## PROBLEM TO WORK ON
Repeat every record exactly, omitting the pictures.
------ THE INPUT ------
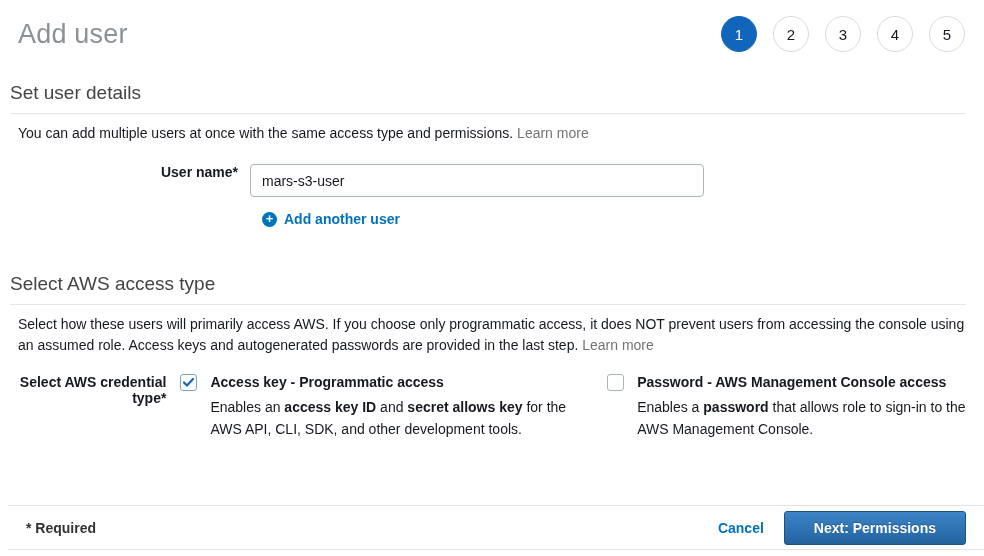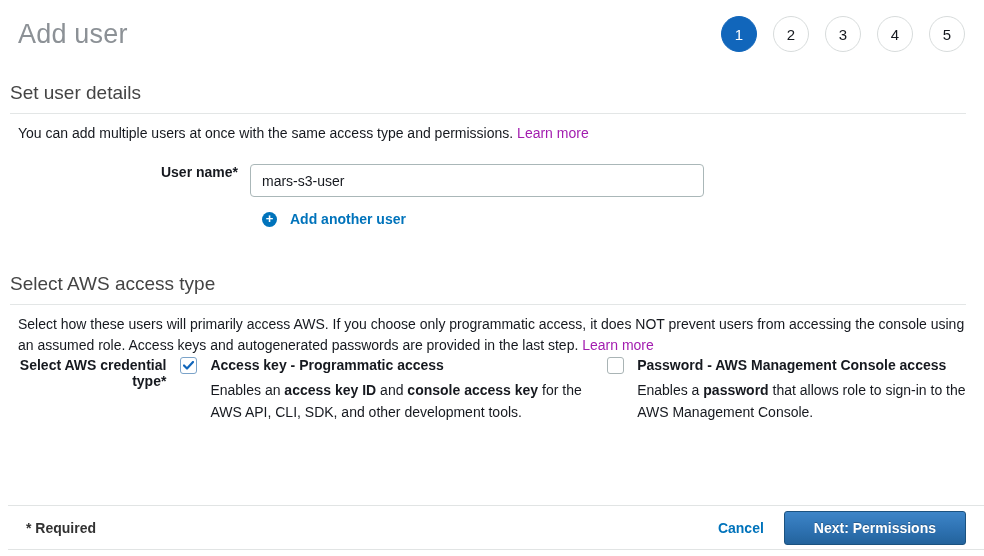--- a/index.html
+++ b/index.html
@@ -49,21 +49,21 @@
     color: #444;
     padding-bottom: 9px;
     border-bottom: 1px solid #e3e6e6;
   }
   .section-heading.second { margin-top: 46px; }
   .section-desc {
     margin: 9px 18px 0 18px;
     line-height: 21px;
     color: #16191f;
   }
-  a.link { color: #a21caf; text-decoration: none; cursor: pointer; }
+  a.link { color: #737373; text-decoration: none; cursor: pointer; }
 
   
   .form-row { display: flex; align-items: flex-start; margin-top: 20px; }
   .form-label {
     width: 250px;
     text-align: right;
     padding-right: 12px;
     font-weight: bold;
     color: #16191f;
   }
@@ -72,36 +72,36 @@
     border: 1px solid #aab7b8;
     border-radius: 4px;
     padding: 0 11px;
     font-size: 14px;
     color: #16191f;
     font-family: "Liberation Sans", sans-serif;
     outline: none;
   }
   .add-user-row {
     margin: 14px 0 0 262px;
-    display: flex; align-items: center; gap: 13px;
+    display: flex; align-items: center; gap: 7px;
     cursor: pointer;
   }
   .plus-icon {
     width: 15px; height: 15px;
     border-radius: 50%;
     background: #0073bb;
     color: #fff;
     display: flex; align-items: center; justify-content: center;
     font-size: 13px; font-weight: bold; line-height: 1;
   }
   .plus-icon::before { content: "+"; margin-top: -1px; }
   .add-user-label { color: #0073bb; font-weight: bold; }
 
   
-  .cred-row { display: flex; }
+  .cred-row { display: flex; margin-top: 17px; }
   .cred-label {
     width: 250px;
     text-align: right;
     padding-right: 14px;
     font-weight: bold;
     color: #16191f;
     padding-top: 1px;
   }
   .options { display: flex; flex-direction: row; gap: 16px; }
   .option { display: flex; gap: 13px; }
@@ -184,21 +184,21 @@
   <div class="options">
 
     <div class="option">
       <span class="checkbox checked">
         <svg width="11" height="9" viewBox="0 0 11 9">
           <polyline points="1,4.5 4,7.5 10,1" fill="none" stroke="#1166bb" stroke-width="2.2" stroke-linecap="round" stroke-linejoin="round"></polyline>
         </svg>
       </span>
       <div>
         <div class="option-title">Access key - Programmatic access</div>
-        <div class="option-desc"><span>Enables an </span><b>access key ID</b><span> and </span><b>console access key</b><span> for the AWS API, CLI, SDK, and other development tools.</span></div>
+        <div class="option-desc"><span>Enables an </span><b>access key ID</b><span> and </span><b>secret allows key</b><span> for the AWS API, CLI, SDK, and other development tools.</span></div>
       </div>
     </div>
 
     <div class="option">
       <span class="checkbox"></span>
       <div>
         <div class="option-title">Password - AWS Management Console access</div>
         <div class="option-desc"><span>Enables a </span><b>password</b><span> that allows role to sign-in to the AWS Management Console.</span></div>
       </div>
     </div>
------
## EXERCISE ANSWER
--- a/index.html
+++ b/index.html
@@ -49,21 +49,21 @@
     color: #444;
     padding-bottom: 9px;
     border-bottom: 1px solid #e3e6e6;
   }
   .section-heading.second { margin-top: 46px; }
   .section-desc {
     margin: 9px 18px 0 18px;
     line-height: 21px;
     color: #16191f;
   }
-  a.link { color: #a21caf; text-decoration: none; cursor: pointer; }
+  a.link { color: #737373; text-decoration: none; cursor: pointer; }
 
   
   .form-row { display: flex; align-items: flex-start; margin-top: 20px; }
   .form-label {
     width: 250px;
     text-align: right;
     padding-right: 12px;
     font-weight: bold;
     color: #16191f;
   }
@@ -72,36 +72,36 @@
     border: 1px solid #aab7b8;
     border-radius: 4px;
     padding: 0 11px;
     font-size: 14px;
     color: #16191f;
     font-family: "Liberation Sans", sans-serif;
     outline: none;
   }
   .add-user-row {
     margin: 14px 0 0 262px;
-    display: flex; align-items: center; gap: 13px;
+    display: flex; align-items: center; gap: 7px;
     cursor: pointer;
   }
   .plus-icon {
     width: 15px; height: 15px;
     border-radius: 50%;
     background: #0073bb;
     color: #fff;
     display: flex; align-items: center; justify-content: center;
     font-size: 13px; font-weight: bold; line-height: 1;
   }
   .plus-icon::before { content: "+"; margin-top: -1px; }
   .add-user-label { color: #0073bb; font-weight: bold; }
 
   
-  .cred-row { display: flex; }
+  .cred-row { display: flex; margin-top: 17px; }
   .cred-label {
     width: 250px;
     text-align: right;
     padding-right: 14px;
     font-weight: bold;
     color: #16191f;
     padding-top: 1px;
   }
   .options { display: flex; flex-direction: row; gap: 16px; }
   .option { display: flex; gap: 13px; }
@@ -184,21 +184,21 @@
   <div class="options">
 
     <div class="option">
       <span class="checkbox checked">
         <svg width="11" height="9" viewBox="0 0 11 9">
           <polyline points="1,4.5 4,7.5 10,1" fill="none" stroke="#1166bb" stroke-width="2.2" stroke-linecap="round" stroke-linejoin="round"></polyline>
         </svg>
       </span>
       <div>
         <div class="option-title">Access key - Programmatic access</div>
-        <div class="option-desc"><span>Enables an </span><b>access key ID</b><span> and </span><b>console access key</b><span> for the AWS API, CLI, SDK, and other development tools.</span></div>
+        <div class="option-desc"><span>Enables an </span><b>access key ID</b><span> and </span><b>secret allows key</b><span> for the AWS API, CLI, SDK, and other development tools.</span></div>
       </div>
     </div>
 
     <div class="option">
       <span class="checkbox"></span>
       <div>
         <div class="option-title">Password - AWS Management Console access</div>
         <div class="option-desc"><span>Enables a </span><b>password</b><span> that allows role to sign-in to the AWS Management Console.</span></div>
       </div>
     </div>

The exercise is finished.